Na portaria divulgada nesta segunda-feira, o MP cita os artigos 196 e 197 da Constituição Federal, que determinam:

  • Art. 196: A saúde é direito de todos e dever do Estado, garantido mediante políticas sociais e econômicas que visem à redução do risco de doença e de outros agravos e ao acesso universal e igualitário às ações e serviços para sua promoção, proteção e recuperação;
  • Art. 197: São de relevância pública as ações e serviços de saúde, cabendo ao Poder Público dispor, nos termos da lei, sobre sua regulamentação, fiscalização e controle, devendo sua execução ser feita diretamente ou através de terceiros e, também, por pessoa física ou jurídica de direito privado.
O documento cita ainda que “é responsabilidade do Poder Público garantir a qualidade e suficiência de serviços de saúde para os cidadãos”.

Cronologia dos fatos

Paciente com obesidade mórbida morre depois de ser recusado por 6 hospitais

Seis hospitais recusaram atendimento a Vitor antes de ele morrer na porta do Hospital Geral de Taipas.

De acordo com a mãe, ele chegou a ser atendido na UPA Perus, também na Zona Norte, na quarta (4), e os médicos constataram que havia necessidade de internação urgente em unidade especializada.

No entanto, ao menos seis hospitais consultados pelo sistema de regulação de leitos — três municipais e três estaduais — recusaram, por telefone, a transferência do paciente ou por superlotação ou por falta de equipamentos necessários para pacientes obesos.

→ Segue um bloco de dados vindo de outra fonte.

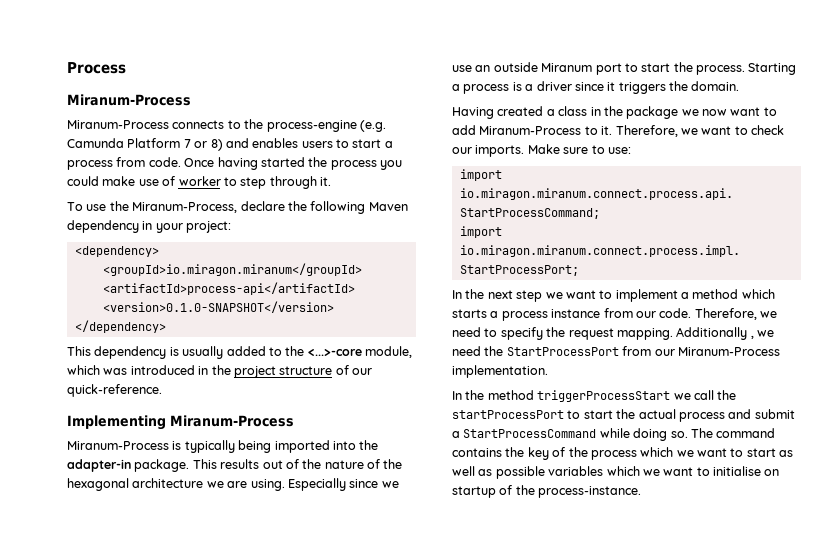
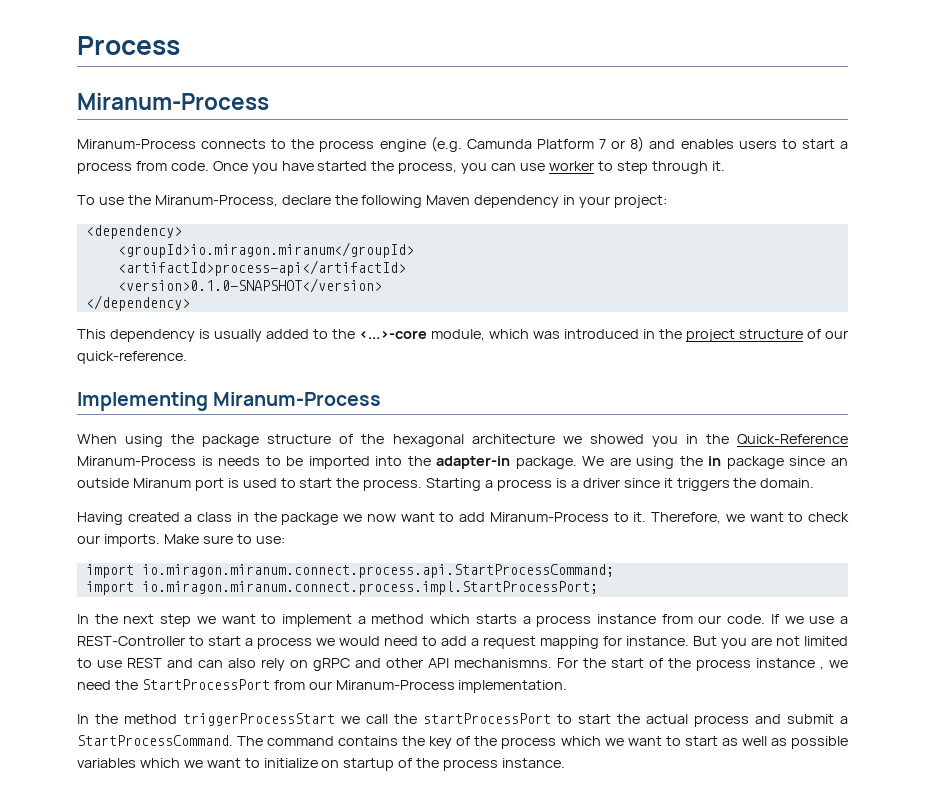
- Miranum-Process connects to the process-engine (e.g. Camunda Platform 7 or 8) and enables users to start a process from code.
+ Miranum-Process connects to the process engine (e.g. Camunda Platform 7 or 8) and enables users to start a process from code.
- Once having started the process you could make use of worker to step through it.
+ Once you have started the process, you can use worker to step through it.
- Miranum-Process is typically being imported into the adapter-in package.
+ When using the package structure of the hexagonal architecture we showed you in the Quick-Reference Miranum-Process is needs to be imported into the adapter-in package.
- This results out of the nature of the hexagonal architecture we are using. Especially since we use an outside Miranum port to start the process.
+ We are using the in package since an outside Miranum port is used to start the process.
- Therefore, we need to specify the request mapping. Additionally , we need the StartProcessPort from our Miranum-Process implementation.
+ If we use a REST-Controller to start a process we would need to add a request mapping for instance. But you are not limited to use REST and can also rely on gRPC and other API mechanismns. For the start of the process instance , we need the StartProcessPort from our Miranum-Process implementation.
- In the method triggerProcessStart we call the startProcessPort to start the actual process and submit a StartProcessCommand while doing so.
+ In the method triggerProcessStart we call the startProcessPort to start the actual process and submit a StartProcessCommand.
- The command contains the key of the process which we want to start as well as possible variables which we want to initialise on startup of the process-instance.
+ The command contains the key of the process which we want to start as well as possible variables which we want to initialize on startup of the process instance.

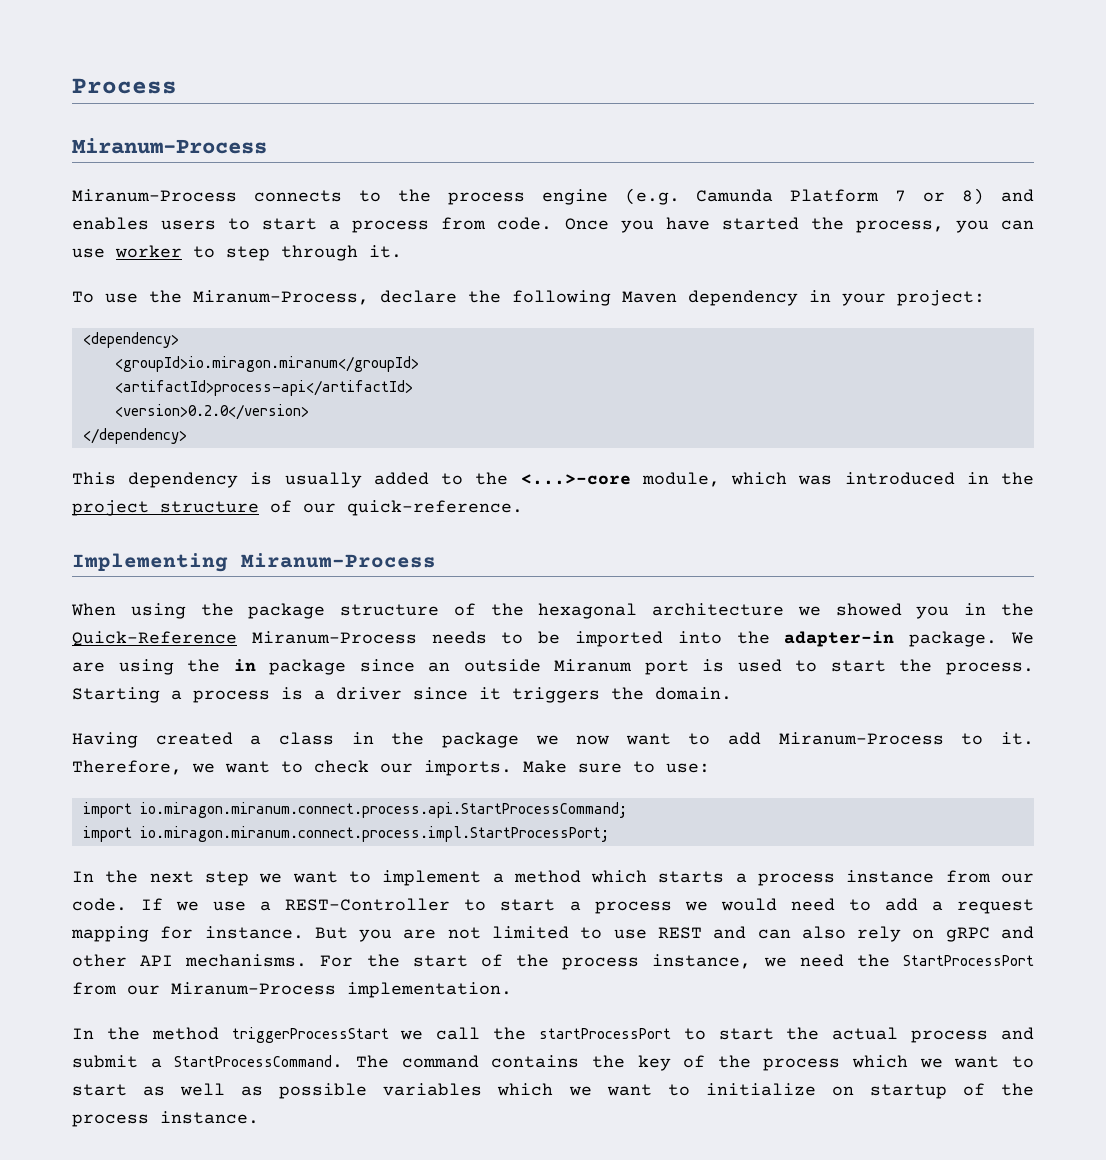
- <version>0.1.0-SNAPSHOT</version>
+ <version>0.2.0</version>
- When using the package structure of the hexagonal architecture we showed you in the Quick-Reference Miranum-Process is needs to be imported into the adapter-in package.
+ When using the package structure of the hexagonal architecture we showed you in the Quick-Reference Miranum-Process needs to be imported into the adapter-in package.
- But you are not limited to use REST and can also rely on gRPC and other API mechanismns.
+ But you are not limited to use REST and can also rely on gRPC and other API mechanisms.
- For the start of the process instance , we need the StartProcessPort from our Miranum-Process implementation.
+ For the start of the process instance, we need the StartProcessPort from our Miranum-Process implementation.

Vitor, então, ficou quatro horas dentro de uma ambulância, teve três paradas cardíacas e morreu.
  • Na quarta-feira (4), ele foi atendido na UPA de Perus;
  • Seis hospitais são consultados pelo sistema de regulação, mas todos recusam a transferência;
  • Na quinta-feira (5), foi aceito por uma médica no Hospital de Vila Nova Cachoeirinha, na Zona Norte;
  • De ambulância, ele foi até o hospital, mas não foi aceito por falta de equipamentos;
  • Vitor foi encaminhado de volta para a UPA de Perus;
  • A UPA de Perus encaminhou o jovem ao Hospital Geral de Taipas, na Zona Norte;
  • Após quatro horas dentro da ambulância, surgiu uma vaga, mas ele faleceu antes de ser atendido.
Vitor percorreu 53 km dentro da ambulância e, durante todo o tempo, a ventilação foi feita manualmente.

"Foi negligenciado, meu filho foi. Meu filho ficou em um assoalho, isso eu nunca vou esquecer. Meu filho morreu em cima de um assoalho, ele não teve direito de morrer em cima de um colchão", disse Andreia Marcos da Silva, mãe de Vitor.

Desde 2006, a taxa de obesidade vem crescendo entre a população paulista. Atualmente, passou de 20%, o dobro de quando começou a ser registrada.

Isso traz novos desafios para o atendimento da população, explica o endocrinologista Márcio Mancini.

"Fazer uma tomografia em uma paciente com obesidade muitas vezes já tem um limite de peso. Intubar um paciente com obesidade muitas vezes precisa de um anestesista, um médico com menos experiência não consegue intubar um paciente".

"Os exames radiológicos, ultrassom, até mesmo um raio-x simples já pode ter dificuldade diante de um paciente com obesidade", completa.

A Secretaria Municipal da Saúde disse que a equipe da UPA mandou Vítor para o Vila Nova Cachoeirinha porque a vaga havia sido cedida, mas que, quando a ambulância chegou lá, o paciente não foi admitido. Informou, ainda, que mandou o paciente para o Hospital Geral de Taipas porque esta era a unidade de referência. A secretaria lamentou a morte e disse que a equipe da UPA Perus deu toda a assistência.